=== What is required ===
Please repeat every record below exactly as written, but leave out the pictures.

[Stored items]
============================================================

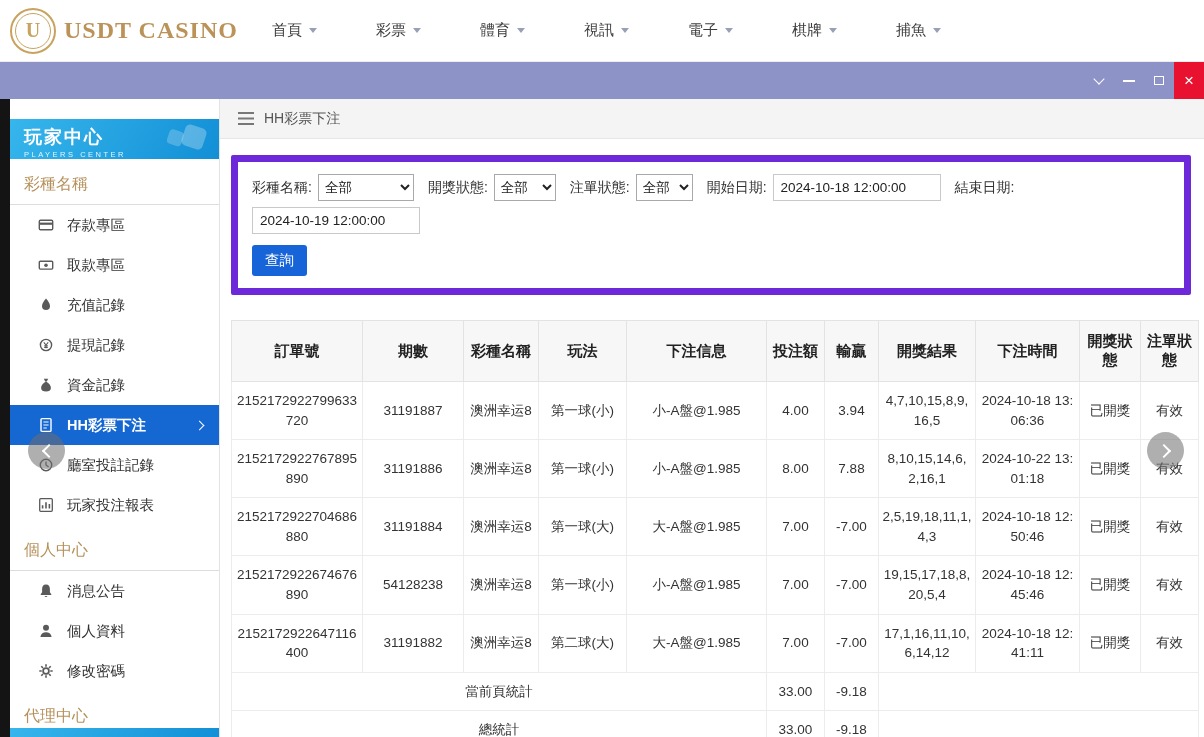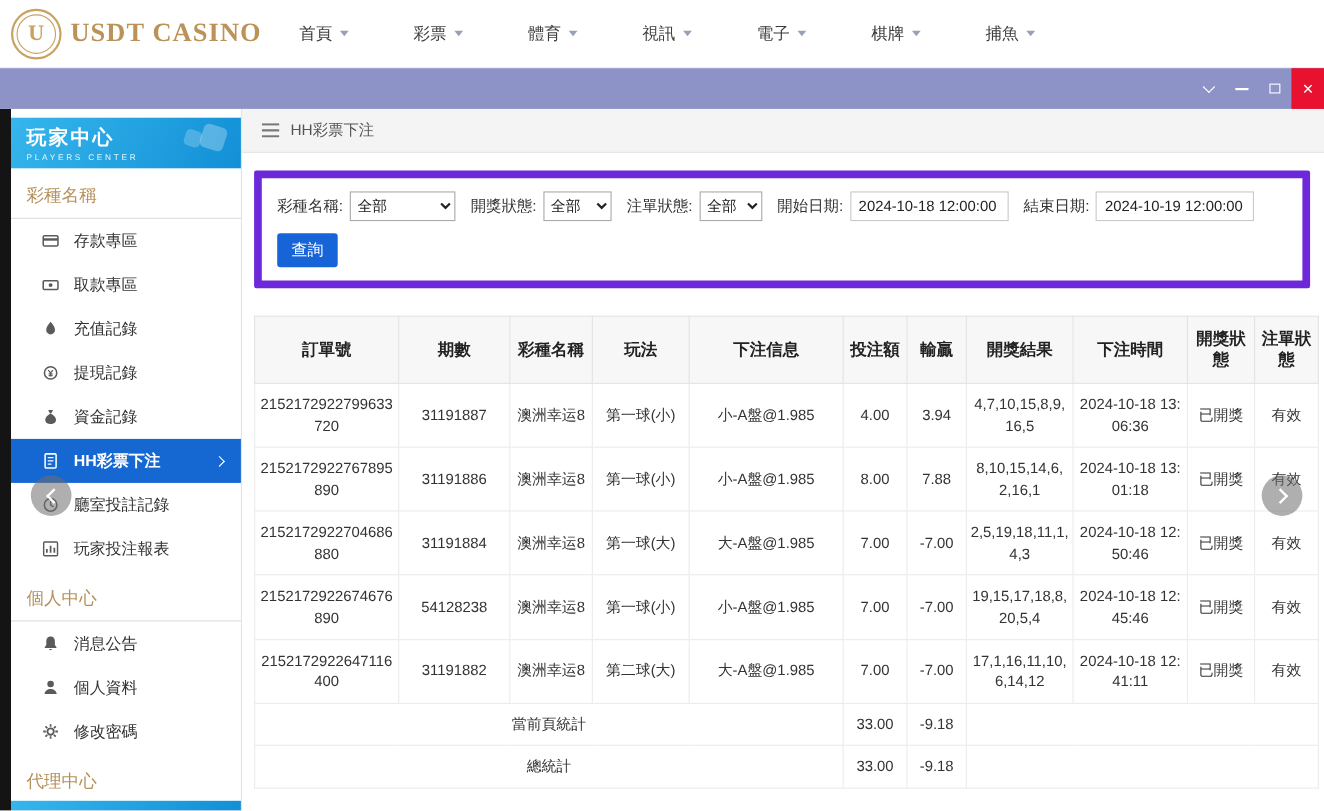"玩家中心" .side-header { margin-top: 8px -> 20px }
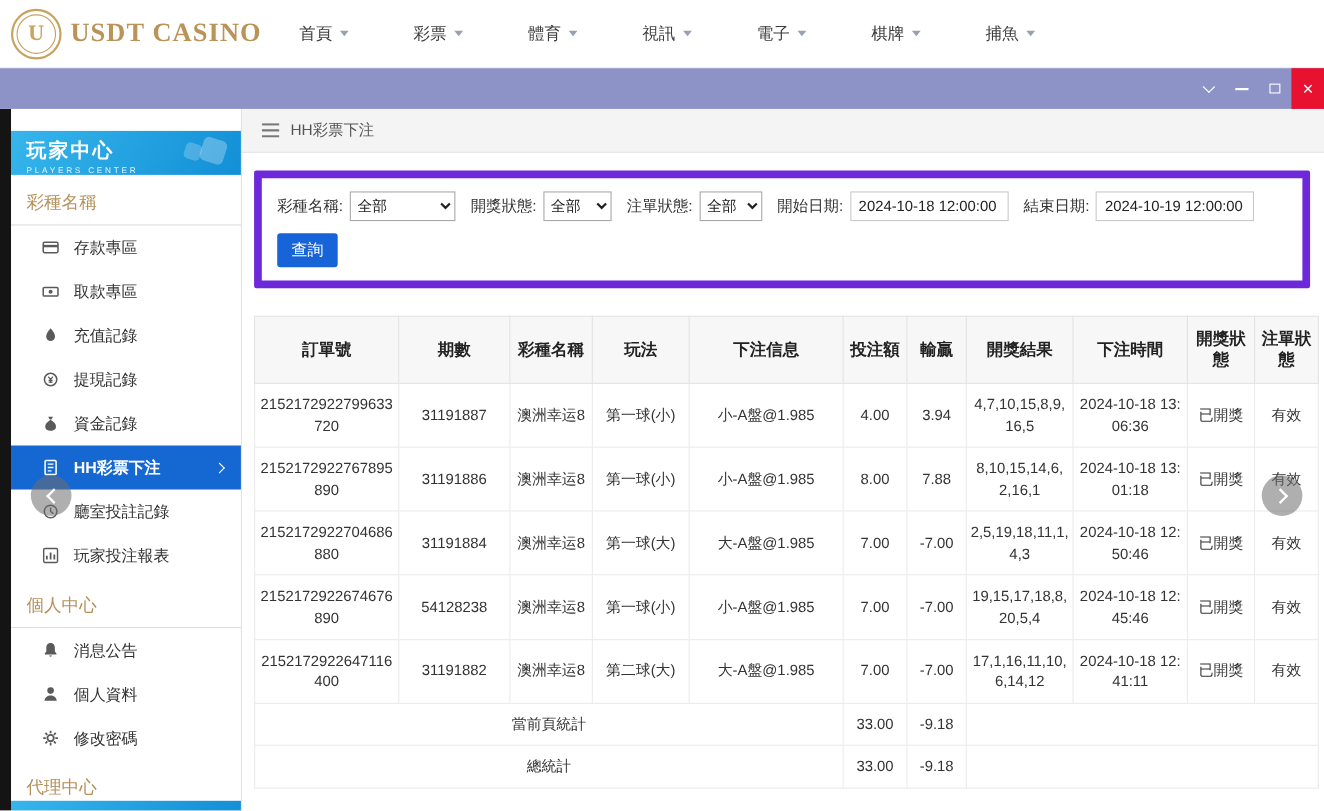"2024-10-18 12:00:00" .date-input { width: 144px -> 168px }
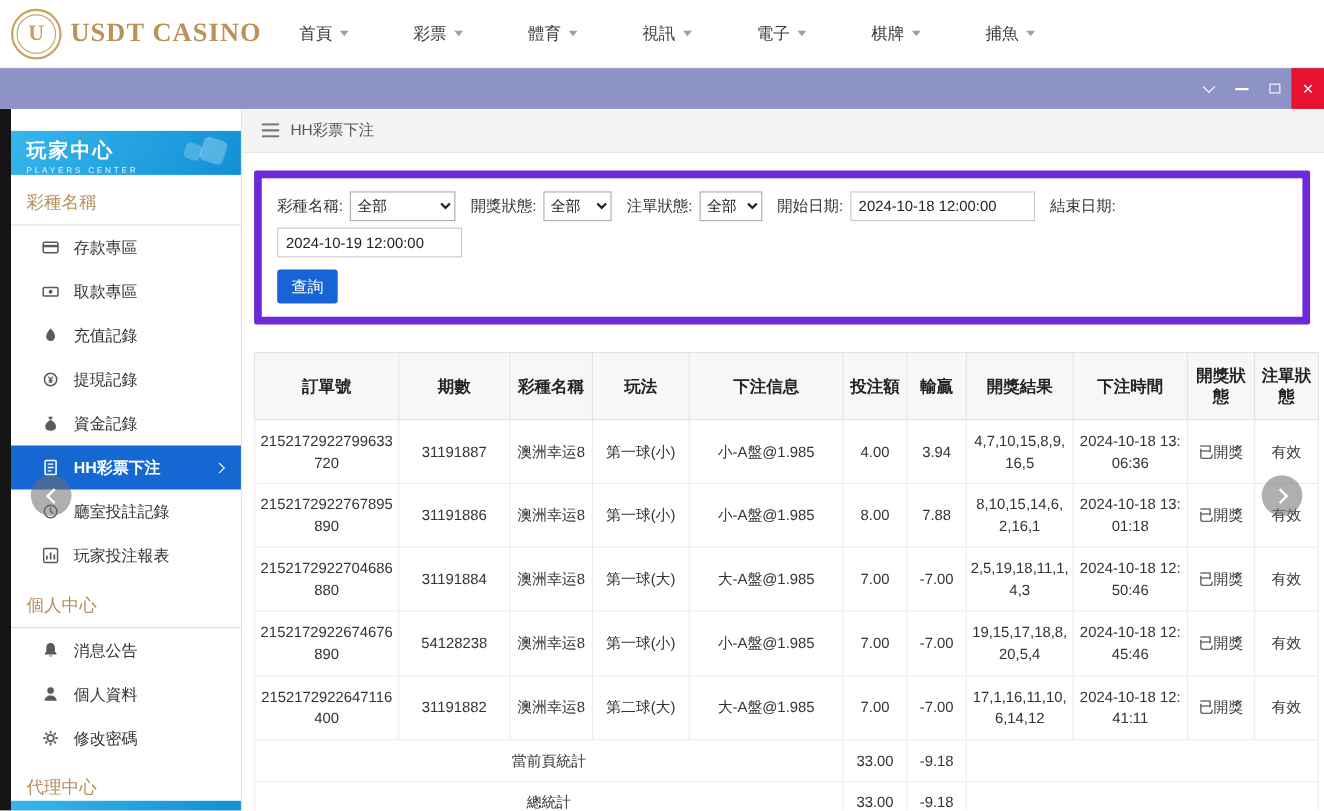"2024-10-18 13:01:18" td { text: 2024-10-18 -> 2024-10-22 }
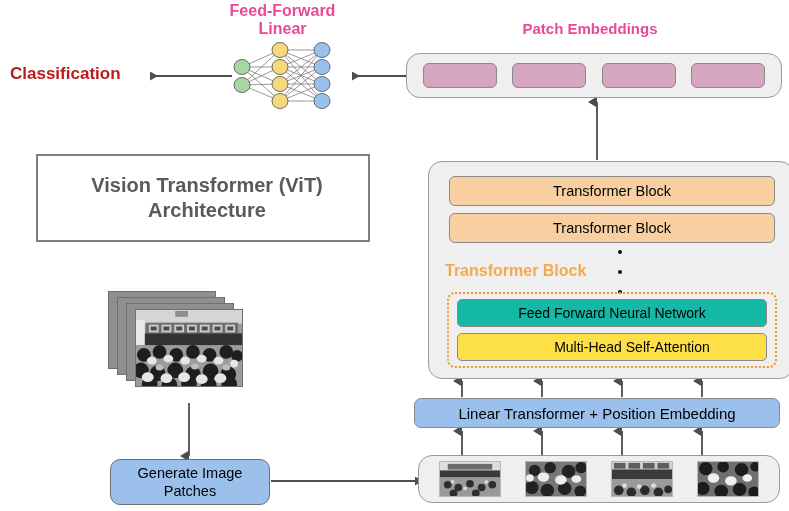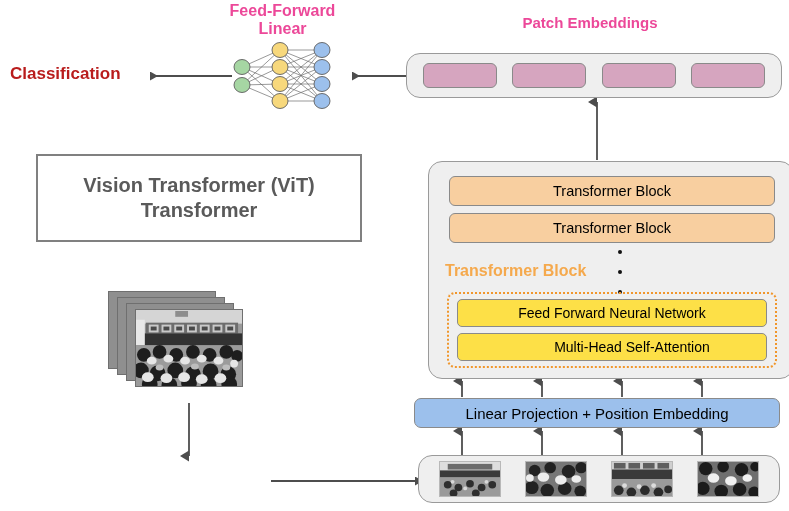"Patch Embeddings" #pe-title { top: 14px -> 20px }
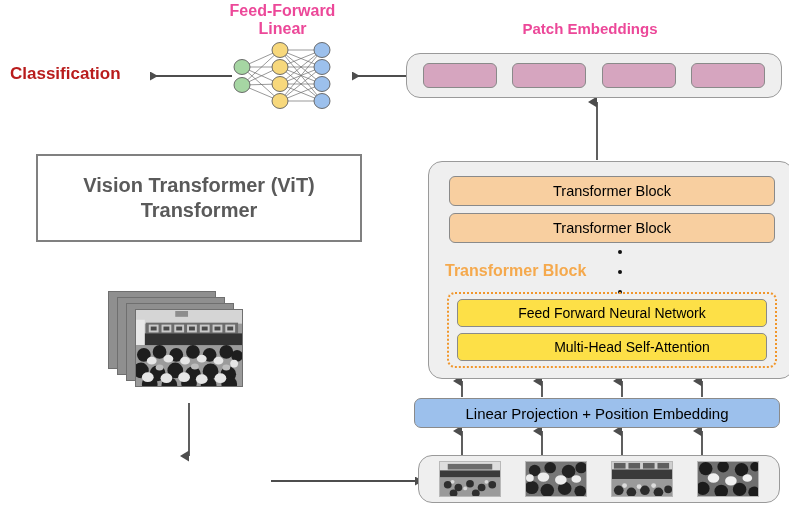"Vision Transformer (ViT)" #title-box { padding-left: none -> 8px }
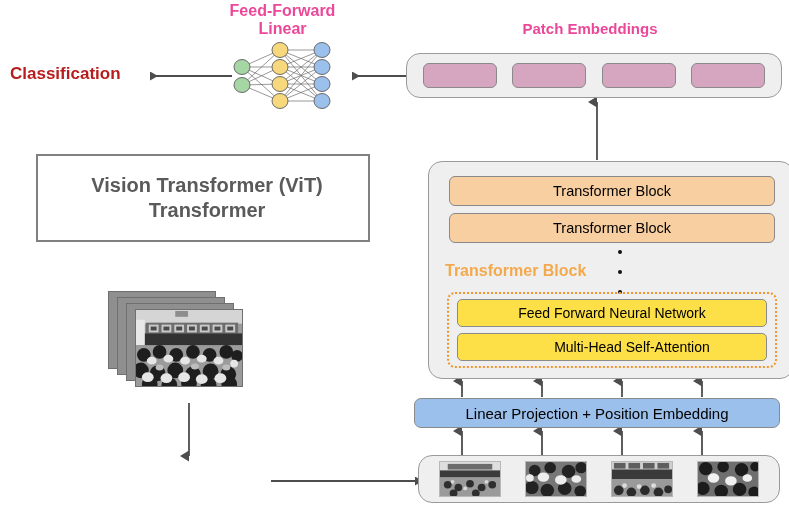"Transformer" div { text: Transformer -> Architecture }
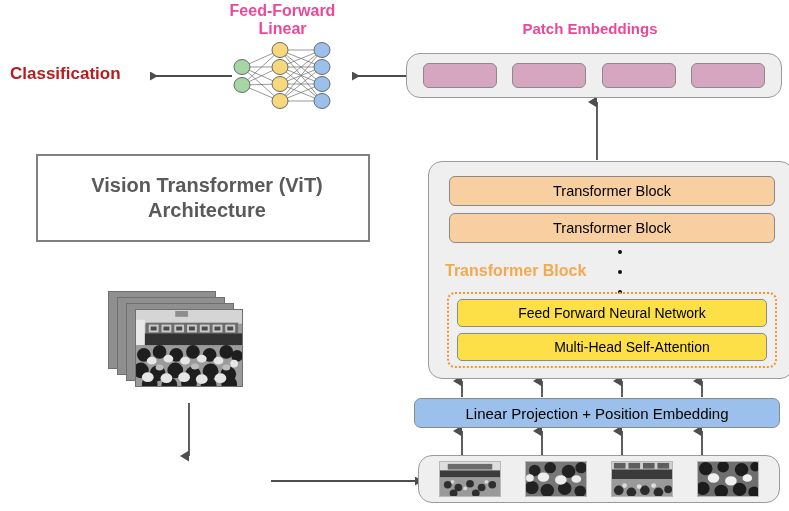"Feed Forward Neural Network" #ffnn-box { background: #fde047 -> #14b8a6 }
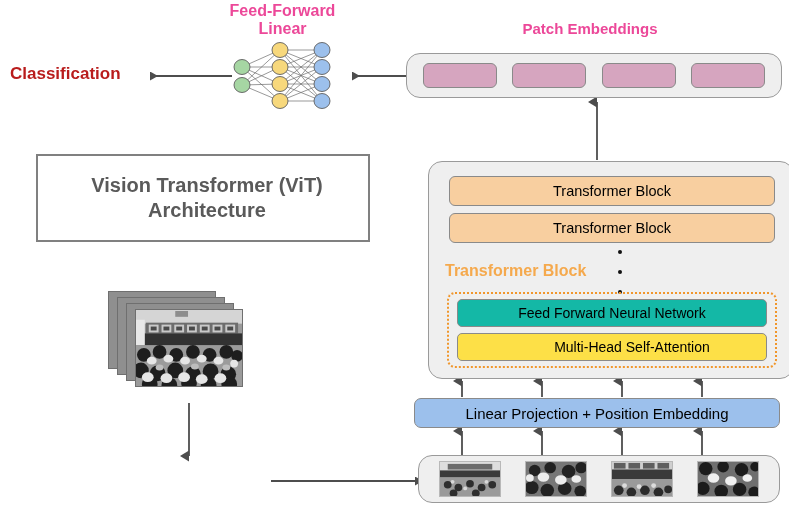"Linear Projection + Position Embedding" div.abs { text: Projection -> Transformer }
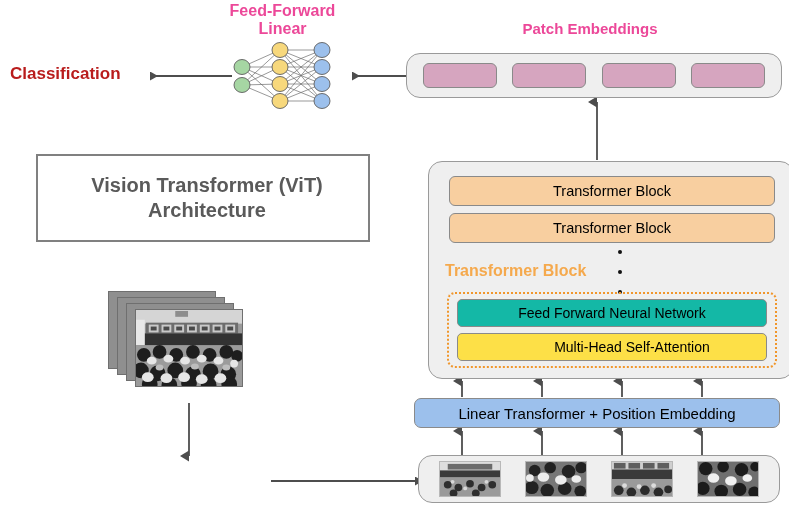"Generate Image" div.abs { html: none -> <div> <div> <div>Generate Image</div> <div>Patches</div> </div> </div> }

============================================================

=== Problem solution ===
"玩家中心" .side-header { margin-top: 8px -> 20px }
"2024-10-18 12:00:00" .date-input { width: 144px -> 168px }
"2024-10-18 13:01:18" td { text: 2024-10-18 -> 2024-10-22 }
"Patch Embeddings" #pe-title { top: 14px -> 20px }
"Vision Transformer (ViT)" #title-box { padding-left: none -> 8px }
"Transformer" div { text: Transformer -> Architecture }
"Feed Forward Neural Network" #ffnn-box { background: #fde047 -> #14b8a6 }
"Linear Projection + Position Embedding" div.abs { text: Projection -> Transformer }
"Generate Image" div.abs { html: none -> <div> <div> <div>Generate Image</div> <div>Patches</div> </div> </div> }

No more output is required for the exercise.